--- START ---

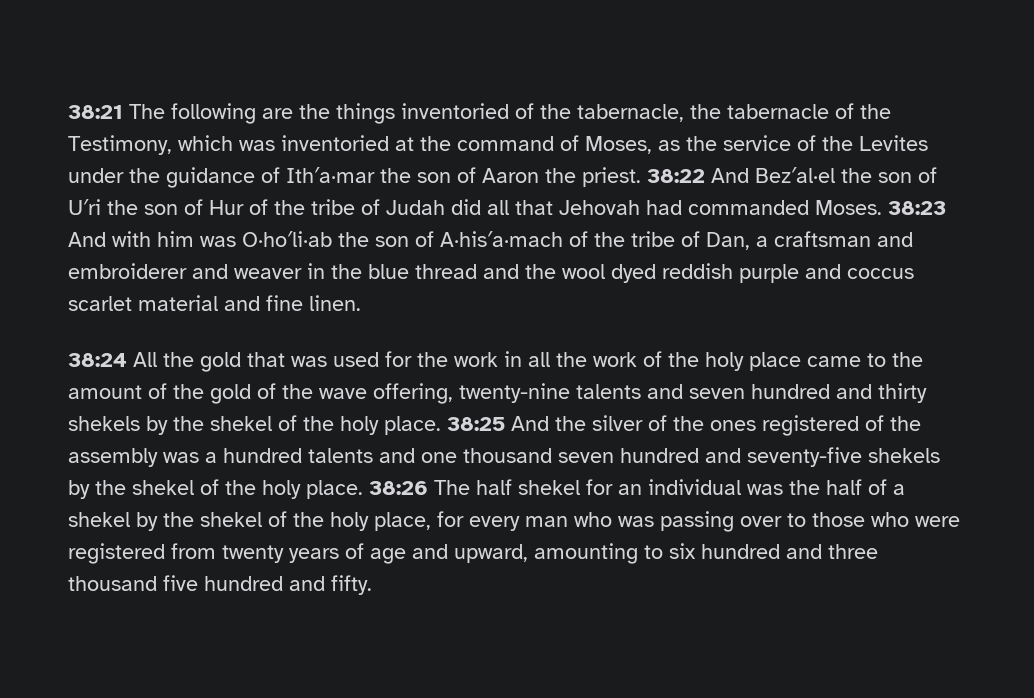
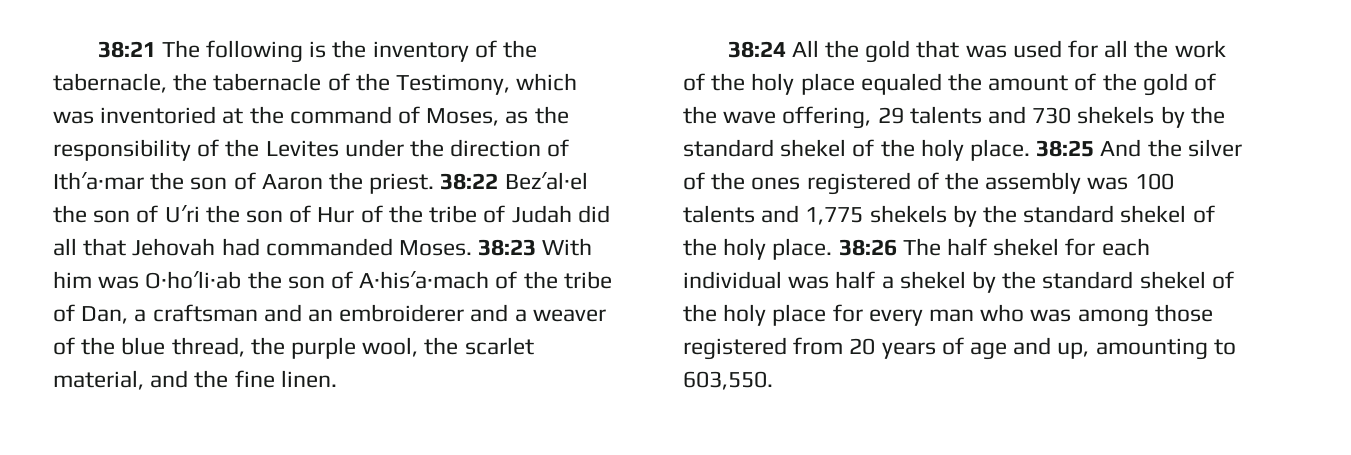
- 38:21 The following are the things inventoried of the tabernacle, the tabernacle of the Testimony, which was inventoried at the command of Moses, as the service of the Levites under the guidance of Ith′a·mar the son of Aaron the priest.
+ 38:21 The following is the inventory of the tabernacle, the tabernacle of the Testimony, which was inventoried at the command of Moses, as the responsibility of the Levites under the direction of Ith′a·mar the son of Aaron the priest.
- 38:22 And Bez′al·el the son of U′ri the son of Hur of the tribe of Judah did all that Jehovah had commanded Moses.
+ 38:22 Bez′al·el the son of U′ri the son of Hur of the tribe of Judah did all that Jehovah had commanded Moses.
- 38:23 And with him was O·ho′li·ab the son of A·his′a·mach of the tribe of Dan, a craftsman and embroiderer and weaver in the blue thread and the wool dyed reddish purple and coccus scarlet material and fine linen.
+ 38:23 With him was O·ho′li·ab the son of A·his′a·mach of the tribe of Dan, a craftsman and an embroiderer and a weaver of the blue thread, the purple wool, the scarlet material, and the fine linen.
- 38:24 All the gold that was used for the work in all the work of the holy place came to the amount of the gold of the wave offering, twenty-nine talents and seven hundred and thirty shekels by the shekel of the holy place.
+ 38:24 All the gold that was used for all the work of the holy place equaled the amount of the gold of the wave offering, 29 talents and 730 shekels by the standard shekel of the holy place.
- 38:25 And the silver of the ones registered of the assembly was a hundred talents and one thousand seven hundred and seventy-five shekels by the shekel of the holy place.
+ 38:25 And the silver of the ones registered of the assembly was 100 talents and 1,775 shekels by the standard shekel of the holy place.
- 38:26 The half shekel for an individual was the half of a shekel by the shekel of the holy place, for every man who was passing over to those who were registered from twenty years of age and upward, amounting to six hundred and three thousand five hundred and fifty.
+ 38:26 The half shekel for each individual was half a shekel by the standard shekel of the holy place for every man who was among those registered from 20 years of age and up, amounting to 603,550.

--- END ---

_WORK REQUEST_
Output, from the data above, the lines from the line with "The following is" to the line with "- 38:26 The" exactly as they stand, both ends included and nothing else.

_RESULT OF THE TASK_
+ 38:21 The following is the inventory of the tabernacle, the tabernacle of the Testimony, which was inventoried at the command of Moses, as the responsibility of the Levites under the direction of Ith′a·mar the son of Aaron the priest.
- 38:22 And Bez′al·el the son of U′ri the son of Hur of the tribe of Judah did all that Jehovah had commanded Moses.
+ 38:22 Bez′al·el the son of U′ri the son of Hur of the tribe of Judah did all that Jehovah had commanded Moses.
- 38:23 And with him was O·ho′li·ab the son of A·his′a·mach of the tribe of Dan, a craftsman and embroiderer and weaver in the blue thread and the wool dyed reddish purple and coccus scarlet material and fine linen.
+ 38:23 With him was O·ho′li·ab the son of A·his′a·mach of the tribe of Dan, a craftsman and an embroiderer and a weaver of the blue thread, the purple wool, the scarlet material, and the fine linen.
- 38:24 All the gold that was used for the work in all the work of the holy place came to the amount of the gold of the wave offering, twenty-nine talents and seven hundred and thirty shekels by the shekel of the holy place.
+ 38:24 All the gold that was used for all the work of the holy place equaled the amount of the gold of the wave offering, 29 talents and 730 shekels by the standard shekel of the holy place.
- 38:25 And the silver of the ones registered of the assembly was a hundred talents and one thousand seven hundred and seventy-five shekels by the shekel of the holy place.
+ 38:25 And the silver of the ones registered of the assembly was 100 talents and 1,775 shekels by the standard shekel of the holy place.
- 38:26 The half shekel for an individual was the half of a shekel by the shekel of the holy place, for every man who was passing over to those who were registered from twenty years of age and upward, amounting to six hundred and three thousand five hundred and fifty.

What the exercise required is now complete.